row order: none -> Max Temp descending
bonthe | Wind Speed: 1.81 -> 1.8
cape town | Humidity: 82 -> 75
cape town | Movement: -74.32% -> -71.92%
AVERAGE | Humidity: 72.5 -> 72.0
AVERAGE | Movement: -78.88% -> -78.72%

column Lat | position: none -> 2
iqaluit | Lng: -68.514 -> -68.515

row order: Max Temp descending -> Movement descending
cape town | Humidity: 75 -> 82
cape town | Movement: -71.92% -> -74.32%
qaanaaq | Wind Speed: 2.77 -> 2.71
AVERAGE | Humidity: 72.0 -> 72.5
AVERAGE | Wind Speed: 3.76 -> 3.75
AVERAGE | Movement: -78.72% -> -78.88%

---

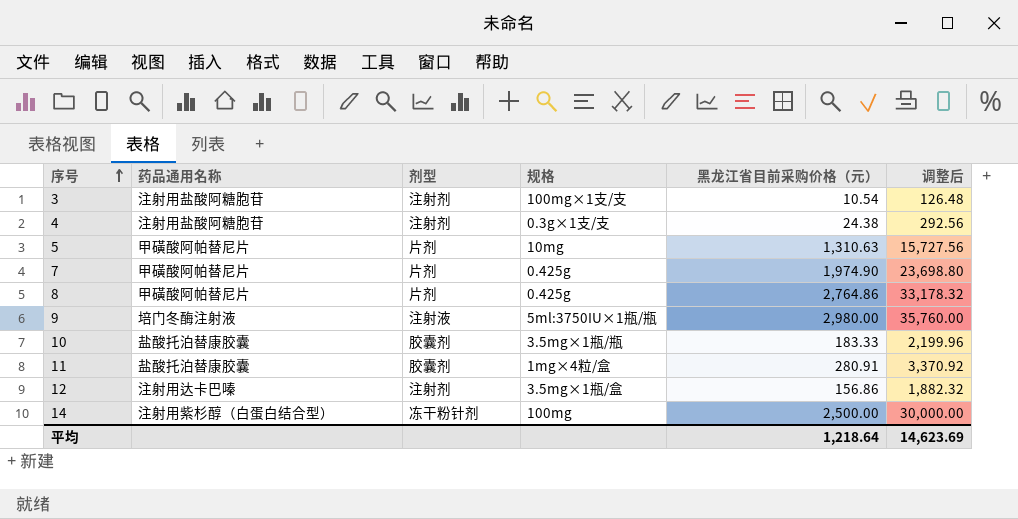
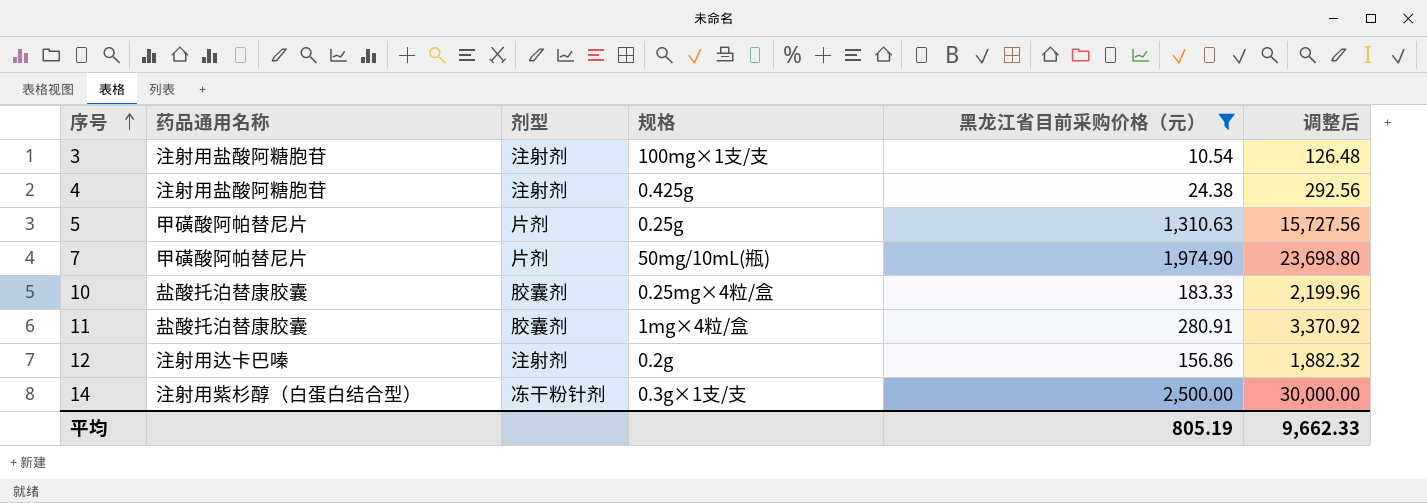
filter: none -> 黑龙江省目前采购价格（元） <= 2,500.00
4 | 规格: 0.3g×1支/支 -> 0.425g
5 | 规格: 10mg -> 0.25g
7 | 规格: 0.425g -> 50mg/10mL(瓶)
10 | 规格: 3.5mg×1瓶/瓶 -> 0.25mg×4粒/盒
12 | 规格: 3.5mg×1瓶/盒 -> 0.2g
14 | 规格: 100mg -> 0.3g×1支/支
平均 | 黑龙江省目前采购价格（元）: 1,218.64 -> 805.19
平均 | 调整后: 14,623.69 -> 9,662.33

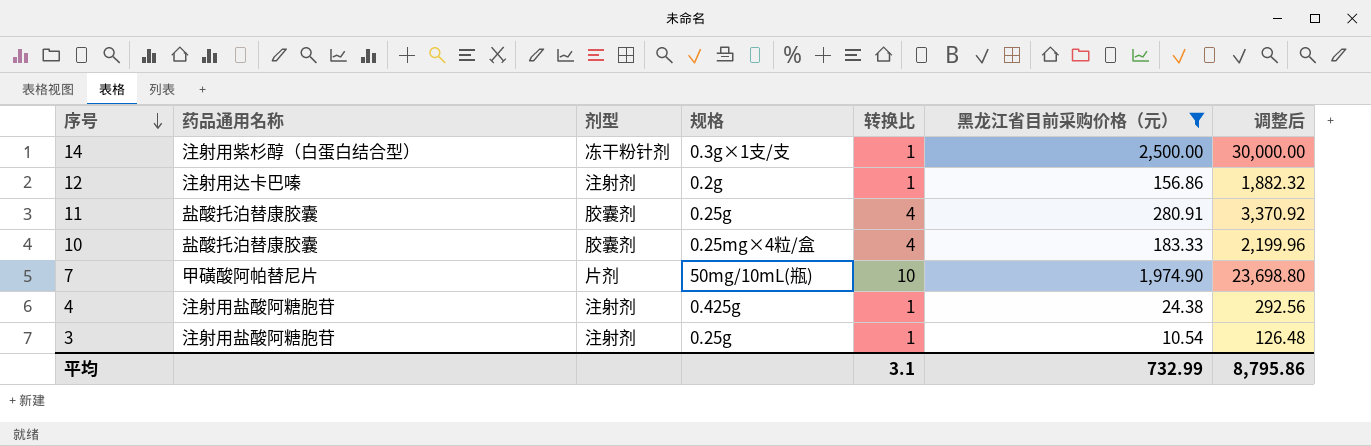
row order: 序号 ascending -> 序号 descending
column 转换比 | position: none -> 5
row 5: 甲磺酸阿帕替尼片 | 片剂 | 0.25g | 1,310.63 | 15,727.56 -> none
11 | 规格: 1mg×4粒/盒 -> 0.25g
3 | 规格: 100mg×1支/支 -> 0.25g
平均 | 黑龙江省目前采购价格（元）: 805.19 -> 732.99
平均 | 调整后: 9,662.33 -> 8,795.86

---

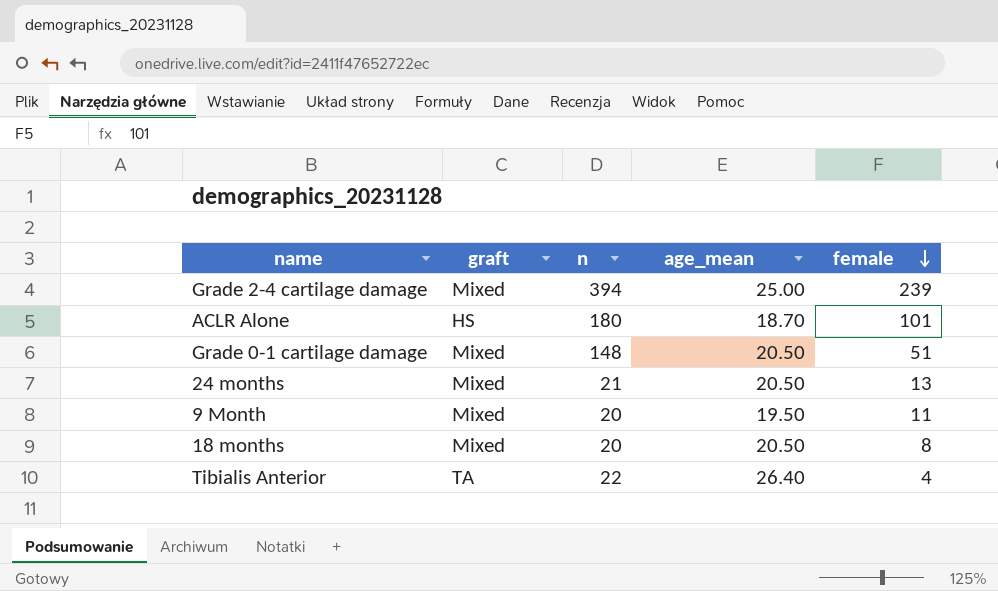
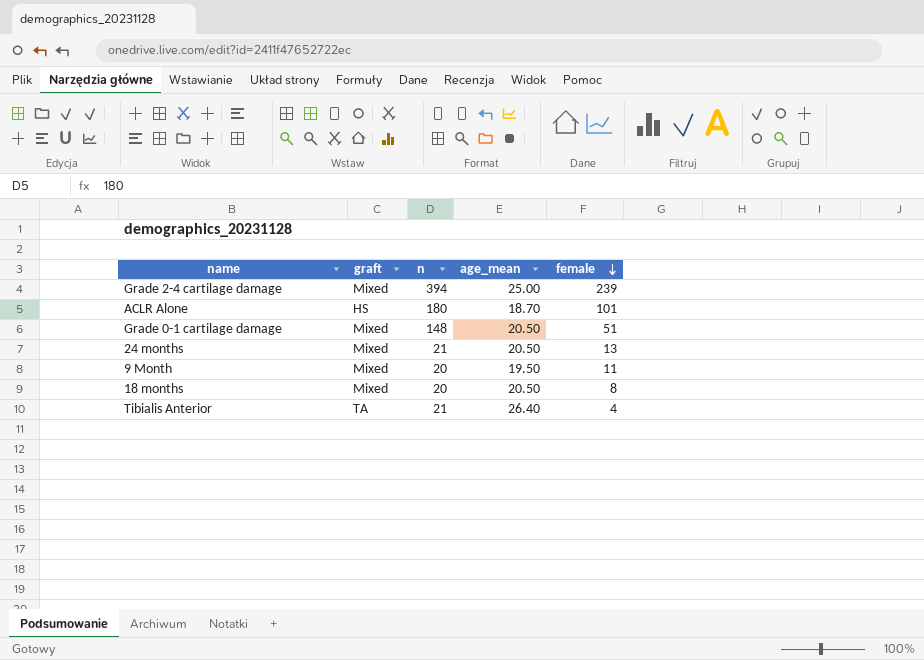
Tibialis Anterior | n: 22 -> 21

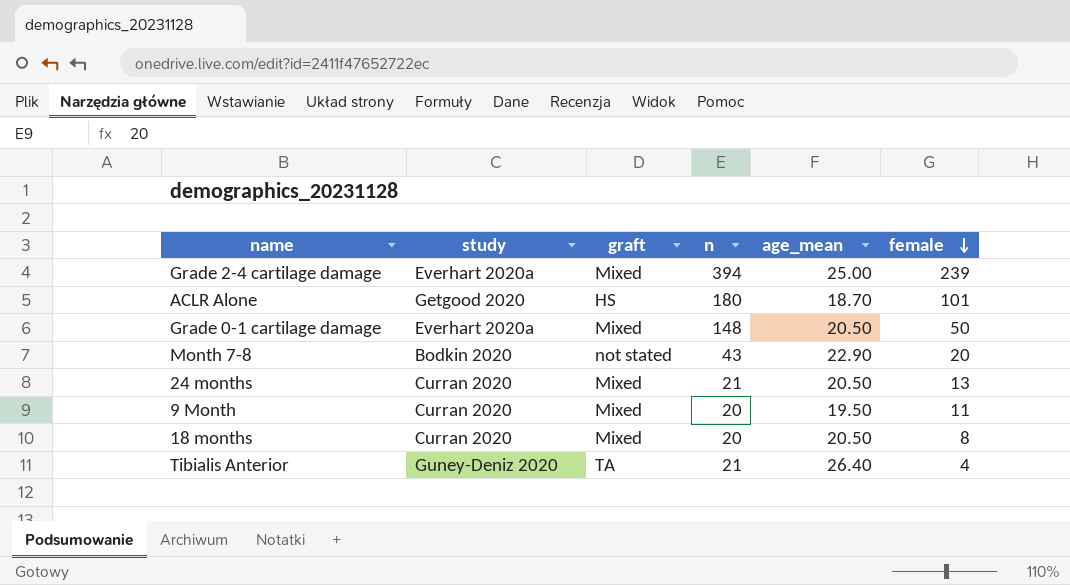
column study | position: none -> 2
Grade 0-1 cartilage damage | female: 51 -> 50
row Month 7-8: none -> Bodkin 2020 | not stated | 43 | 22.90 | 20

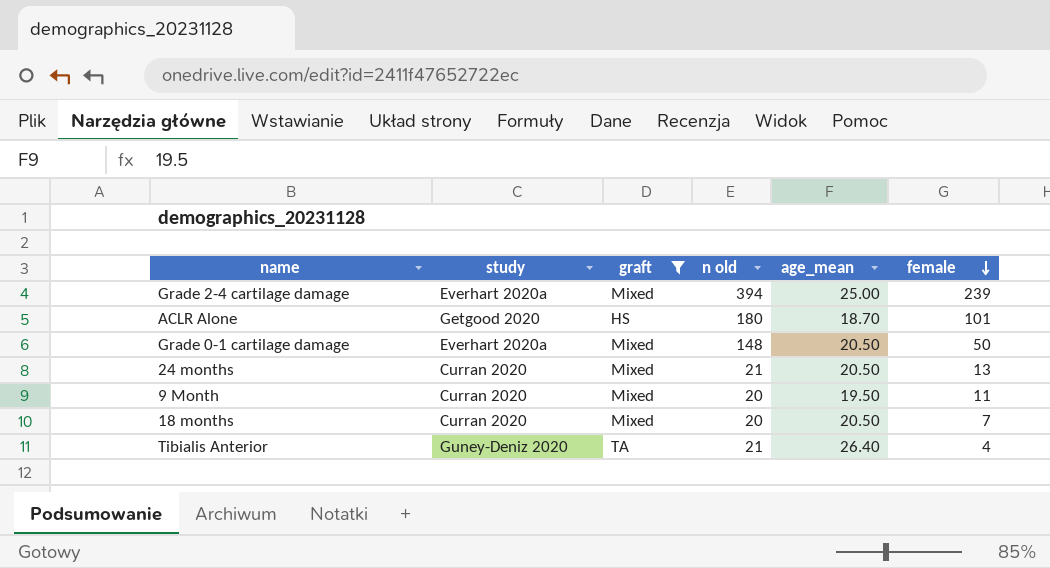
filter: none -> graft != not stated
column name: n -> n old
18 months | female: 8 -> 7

TASK INSTRUCTIONS: Reproduce verbatim the lines above, from the line with "row order: 序号 ascending -> 序号 descending" through the line with "平均 | 调整后: 9,662.33 -> 8,795.86".

RESPONSE:
row order: 序号 ascending -> 序号 descending
column 转换比 | position: none -> 5
row 5: 甲磺酸阿帕替尼片 | 片剂 | 0.25g | 1,310.63 | 15,727.56 -> none
11 | 规格: 1mg×4粒/盒 -> 0.25g
3 | 规格: 100mg×1支/支 -> 0.25g
平均 | 黑龙江省目前采购价格（元）: 805.19 -> 732.99
平均 | 调整后: 9,662.33 -> 8,795.86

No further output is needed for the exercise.